#### Records supplied:
^^^^^^^^^^^^^^^^

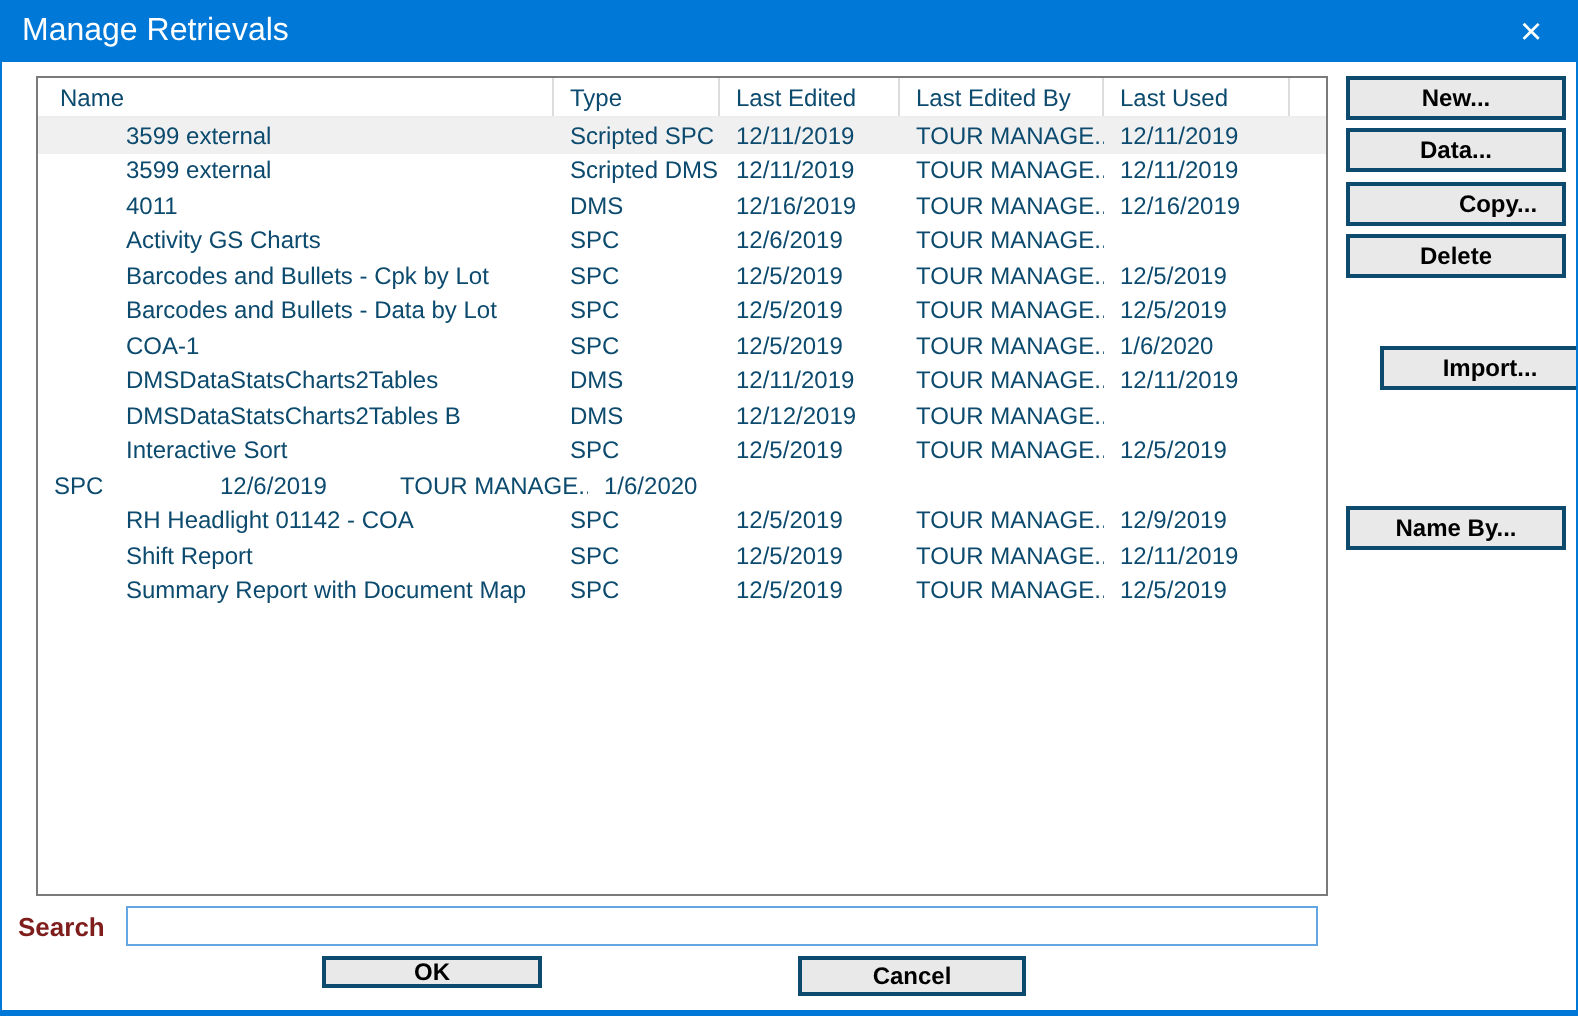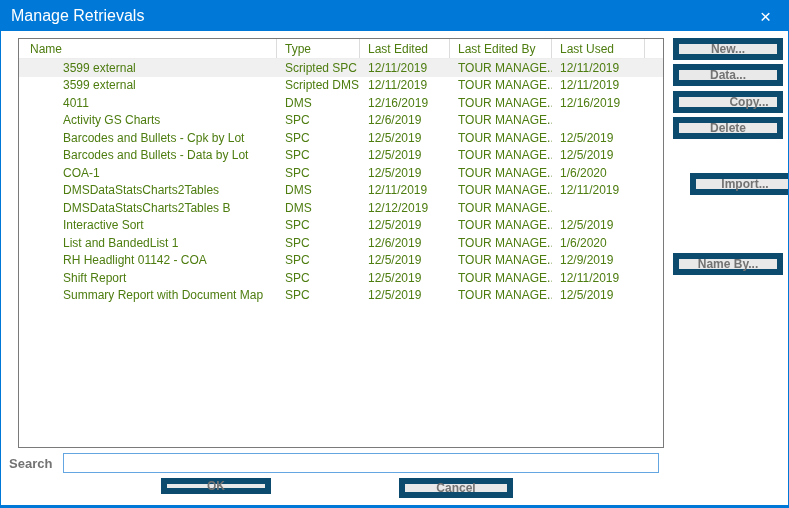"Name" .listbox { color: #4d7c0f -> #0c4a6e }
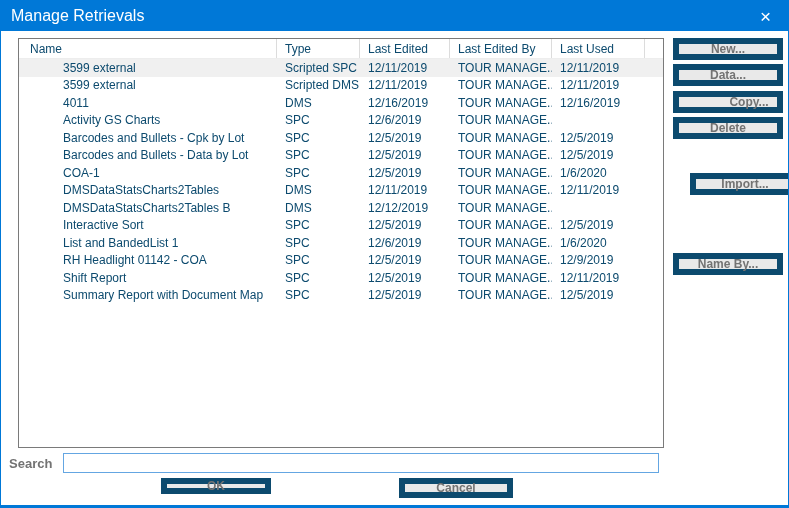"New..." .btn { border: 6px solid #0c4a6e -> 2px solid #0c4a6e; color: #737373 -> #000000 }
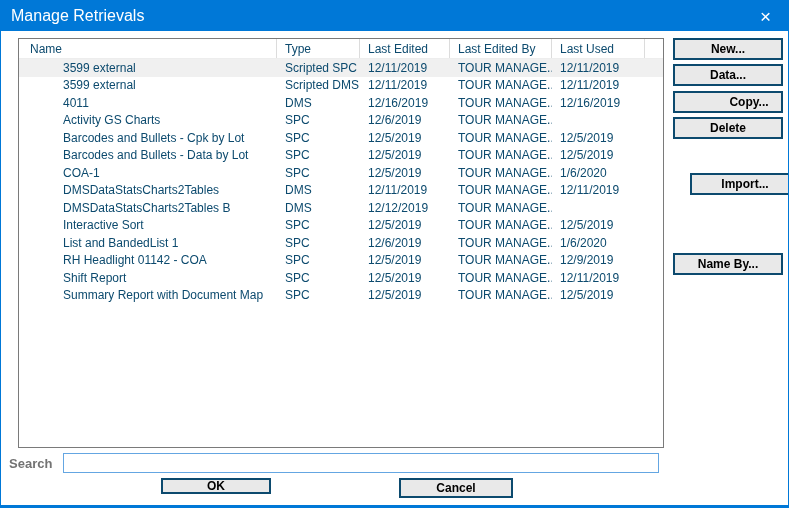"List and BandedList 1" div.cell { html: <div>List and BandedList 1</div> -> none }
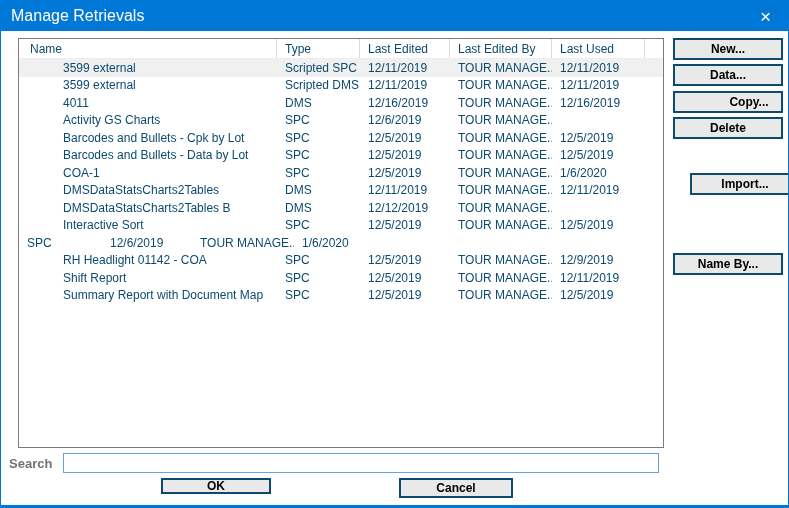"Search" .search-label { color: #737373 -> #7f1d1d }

^^^^^^^^^^^^^^^^

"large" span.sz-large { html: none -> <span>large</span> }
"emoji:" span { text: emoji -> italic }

^^^^^^^^^^^^^^^^

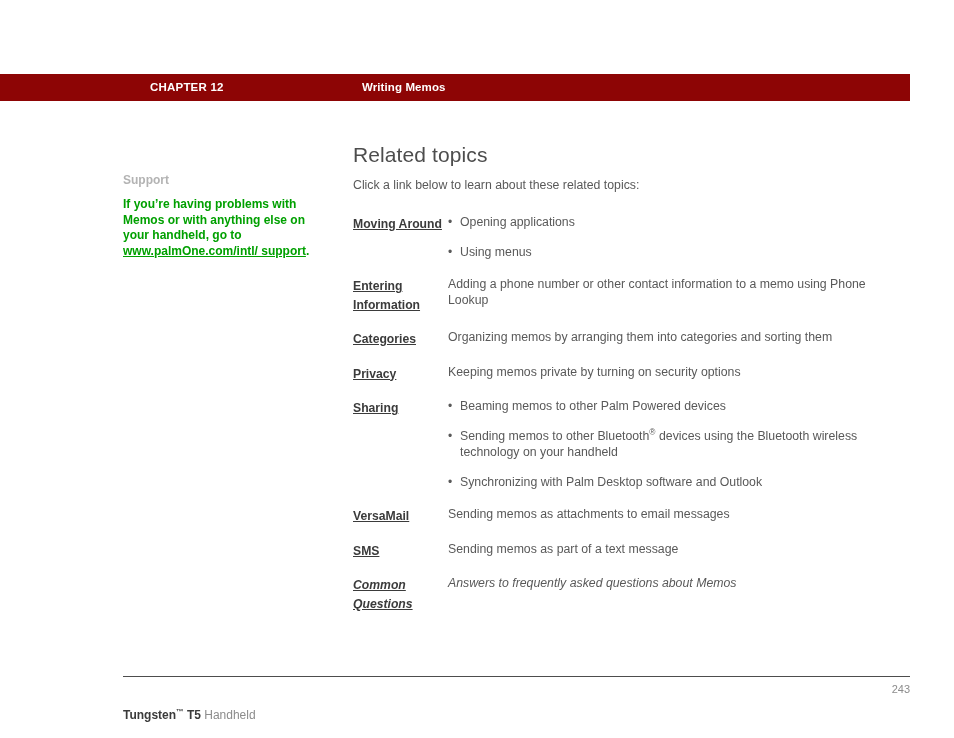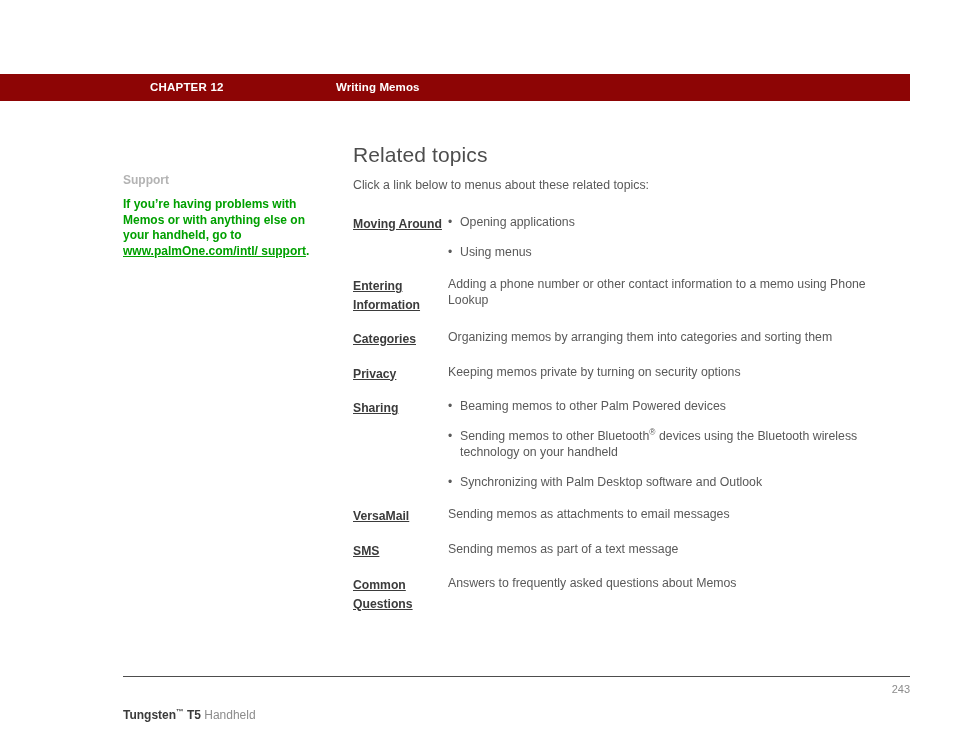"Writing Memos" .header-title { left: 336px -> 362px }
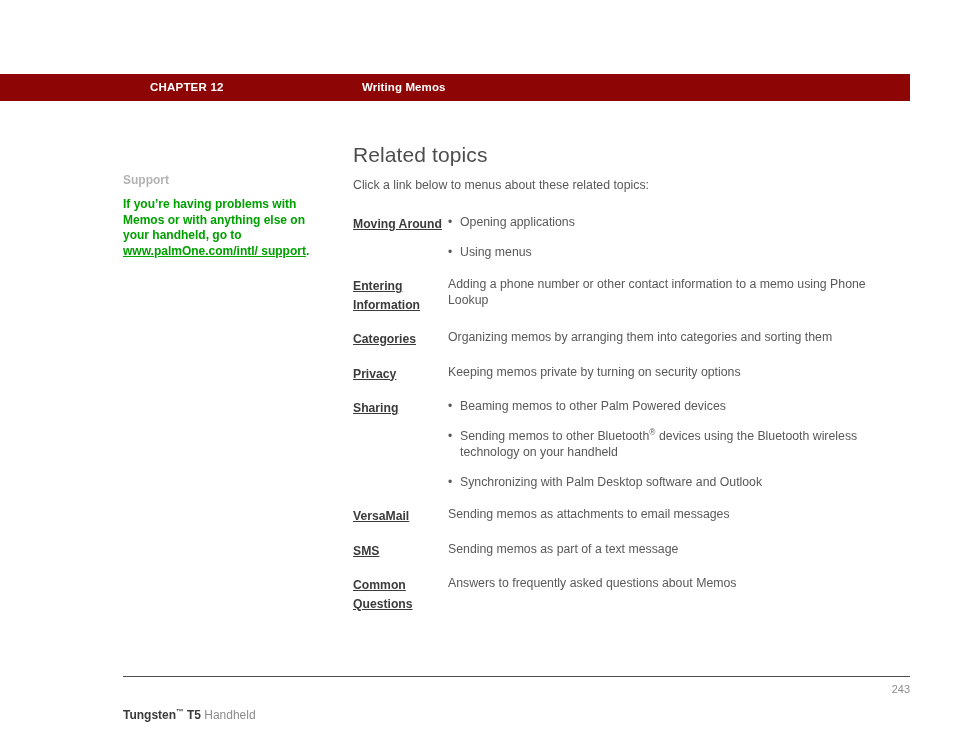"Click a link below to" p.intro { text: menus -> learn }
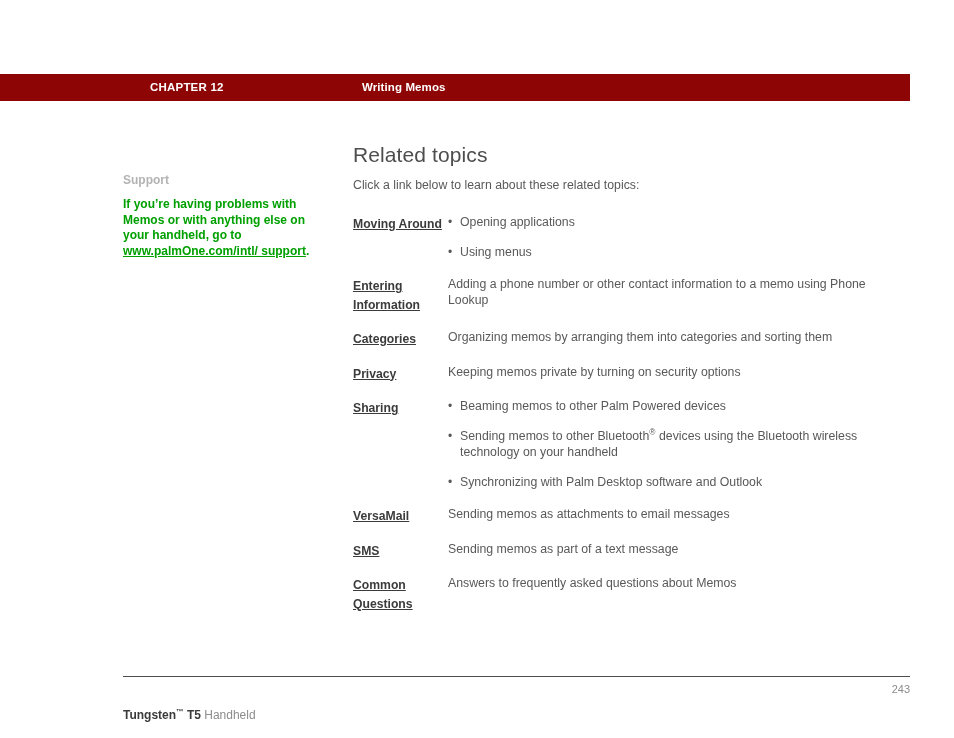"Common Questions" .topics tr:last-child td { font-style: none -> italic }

^^^^^^^^^^^^^^^^

#### Your task:
In the listing above, find the line containing "left: 336px ->". Output it and every line after it up to and including the line containing "font-style: none ->", exactly, but skip the pictures.

#### Answer for this exercise:
"Writing Memos" .header-title { left: 336px -> 362px }
"Click a link below to" p.intro { text: menus -> learn }
"Common Questions" .topics tr:last-child td { font-style: none -> italic }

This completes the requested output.